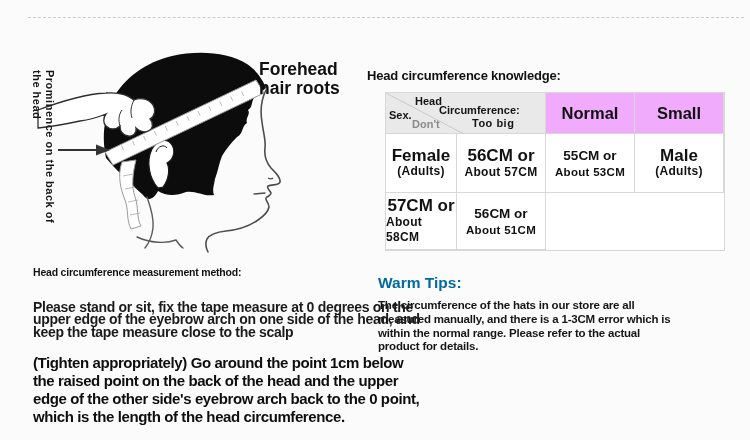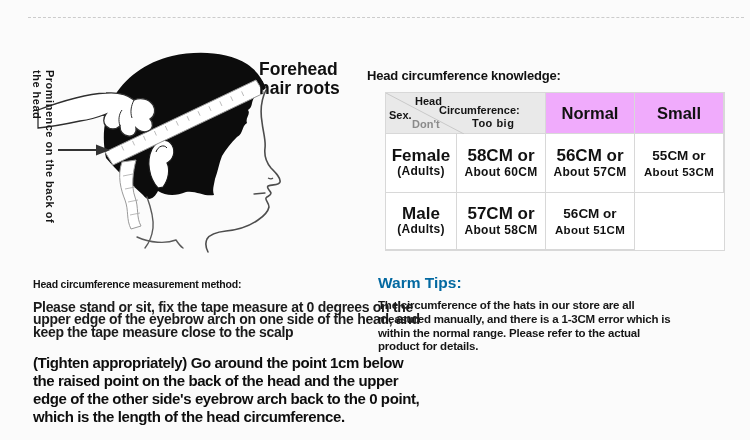--- a/index.html
+++ b/index.html
@@ -216,10 +216,6 @@
       <span class="l1">Female</span>
       <span class="l2">(Adults)</span>
     </div>
-    <div class="cell toobig row-f">
-      <span class="l1">58CM or</span>
-      <span class="l2">About 60CM</span>
-    </div>
     <div class="cell normal row-f">
       <span class="l1">56CM or</span>
       <span class="l2">About 57CM</span>

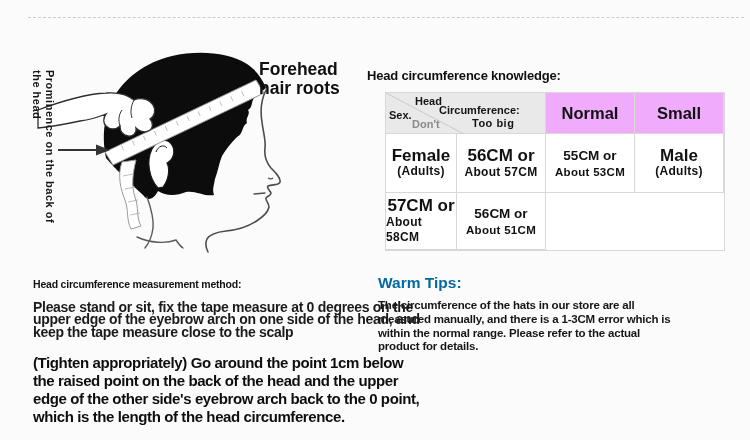--- a/index.html
+++ b/index.html
@@ -66,7 +66,7 @@
 
   
   .meas-title{
-    position:absolute; left:33px; top:278px;
+    position:absolute; left:33px; top:266px;
     font-size:10.5px; font-weight:bold; letter-spacing:-0.2px; color:#131313;
   }
   .meas-intro{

-- WHAT YOU WILL DO --
The copy you give must repeat each record character for character, but it must not include the pictures.

-- EXERCISE SOLUTION --
--- a/index.html
+++ b/index.html
@@ -216,10 +216,6 @@
       <span class="l1">Female</span>
       <span class="l2">(Adults)</span>
     </div>
-    <div class="cell toobig row-f">
-      <span class="l1">58CM or</span>
-      <span class="l2">About 60CM</span>
-    </div>
     <div class="cell normal row-f">
       <span class="l1">56CM or</span>
       <span class="l2">About 57CM</span>

--- a/index.html
+++ b/index.html
@@ -66,7 +66,7 @@
 
   
   .meas-title{
-    position:absolute; left:33px; top:278px;
+    position:absolute; left:33px; top:266px;
     font-size:10.5px; font-weight:bold; letter-spacing:-0.2px; color:#131313;
   }
   .meas-intro{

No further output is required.